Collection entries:
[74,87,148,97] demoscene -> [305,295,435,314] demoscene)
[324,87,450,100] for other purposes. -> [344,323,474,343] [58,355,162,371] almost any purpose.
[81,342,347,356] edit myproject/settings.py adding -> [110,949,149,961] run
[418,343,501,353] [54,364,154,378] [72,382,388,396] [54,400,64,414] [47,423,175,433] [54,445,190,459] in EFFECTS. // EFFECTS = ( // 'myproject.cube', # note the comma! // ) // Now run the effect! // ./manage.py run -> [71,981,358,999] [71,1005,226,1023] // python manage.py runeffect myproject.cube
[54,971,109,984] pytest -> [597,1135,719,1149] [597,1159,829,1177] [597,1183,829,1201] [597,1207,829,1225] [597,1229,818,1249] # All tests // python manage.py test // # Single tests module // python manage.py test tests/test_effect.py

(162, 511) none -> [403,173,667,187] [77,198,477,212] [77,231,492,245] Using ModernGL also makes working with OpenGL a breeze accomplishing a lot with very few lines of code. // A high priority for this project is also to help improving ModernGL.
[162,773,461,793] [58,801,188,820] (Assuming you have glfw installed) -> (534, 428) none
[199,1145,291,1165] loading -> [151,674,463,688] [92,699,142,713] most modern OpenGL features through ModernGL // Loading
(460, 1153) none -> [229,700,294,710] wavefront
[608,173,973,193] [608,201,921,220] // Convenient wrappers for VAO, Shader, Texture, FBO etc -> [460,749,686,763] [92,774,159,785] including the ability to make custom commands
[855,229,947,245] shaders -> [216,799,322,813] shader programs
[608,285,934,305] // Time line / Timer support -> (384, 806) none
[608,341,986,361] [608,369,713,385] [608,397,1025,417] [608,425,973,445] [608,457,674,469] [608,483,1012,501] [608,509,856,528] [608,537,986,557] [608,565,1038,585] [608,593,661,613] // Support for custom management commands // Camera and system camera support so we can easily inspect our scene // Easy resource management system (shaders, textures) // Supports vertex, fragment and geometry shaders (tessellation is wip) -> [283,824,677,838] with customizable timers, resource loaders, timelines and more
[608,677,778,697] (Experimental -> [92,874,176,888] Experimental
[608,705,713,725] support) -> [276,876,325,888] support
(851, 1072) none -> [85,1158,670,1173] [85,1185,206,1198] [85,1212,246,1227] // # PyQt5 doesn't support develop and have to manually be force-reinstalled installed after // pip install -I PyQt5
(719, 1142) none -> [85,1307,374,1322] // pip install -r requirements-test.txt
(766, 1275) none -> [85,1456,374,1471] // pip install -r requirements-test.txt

The task =
Set down the entries above again, word for word.

Finished exercise =
[74,87,148,97] demoscene -> [305,295,435,314] demoscene)
[324,87,450,100] for other purposes. -> [344,323,474,343] [58,355,162,371] almost any purpose.
[81,342,347,356] edit myproject/settings.py adding -> [110,949,149,961] run
[418,343,501,353] [54,364,154,378] [72,382,388,396] [54,400,64,414] [47,423,175,433] [54,445,190,459] in EFFECTS. // EFFECTS = ( // 'myproject.cube', # note the comma! // ) // Now run the effect! // ./manage.py run -> [71,981,358,999] [71,1005,226,1023] // python manage.py runeffect myproject.cube
[54,971,109,984] pytest -> [597,1135,719,1149] [597,1159,829,1177] [597,1183,829,1201] [597,1207,829,1225] [597,1229,818,1249] # All tests // python manage.py test // # Single tests module // python manage.py test tests/test_effect.py

(162, 511) none -> [403,173,667,187] [77,198,477,212] [77,231,492,245] Using ModernGL also makes working with OpenGL a breeze accomplishing a lot with very few lines of code. // A high priority for this project is also to help improving ModernGL.
[162,773,461,793] [58,801,188,820] (Assuming you have glfw installed) -> (534, 428) none
[199,1145,291,1165] loading -> [151,674,463,688] [92,699,142,713] most modern OpenGL features through ModernGL // Loading
(460, 1153) none -> [229,700,294,710] wavefront
[608,173,973,193] [608,201,921,220] // Convenient wrappers for VAO, Shader, Texture, FBO etc -> [460,749,686,763] [92,774,159,785] including the ability to make custom commands
[855,229,947,245] shaders -> [216,799,322,813] shader programs
[608,285,934,305] // Time line / Timer support -> (384, 806) none
[608,341,986,361] [608,369,713,385] [608,397,1025,417] [608,425,973,445] [608,457,674,469] [608,483,1012,501] [608,509,856,528] [608,537,986,557] [608,565,1038,585] [608,593,661,613] // Support for custom management commands // Camera and system camera support so we can easily inspect our scene // Easy resource management system (shaders, textures) // Supports vertex, fragment and geometry shaders (tessellation is wip) -> [283,824,677,838] with customizable timers, resource loaders, timelines and more
[608,677,778,697] (Experimental -> [92,874,176,888] Experimental
[608,705,713,725] support) -> [276,876,325,888] support
(851, 1072) none -> [85,1158,670,1173] [85,1185,206,1198] [85,1212,246,1227] // # PyQt5 doesn't support develop and have to manually be force-reinstalled installed after // pip install -I PyQt5
(719, 1142) none -> [85,1307,374,1322] // pip install -r requirements-test.txt
(766, 1275) none -> [85,1456,374,1471] // pip install -r requirements-test.txt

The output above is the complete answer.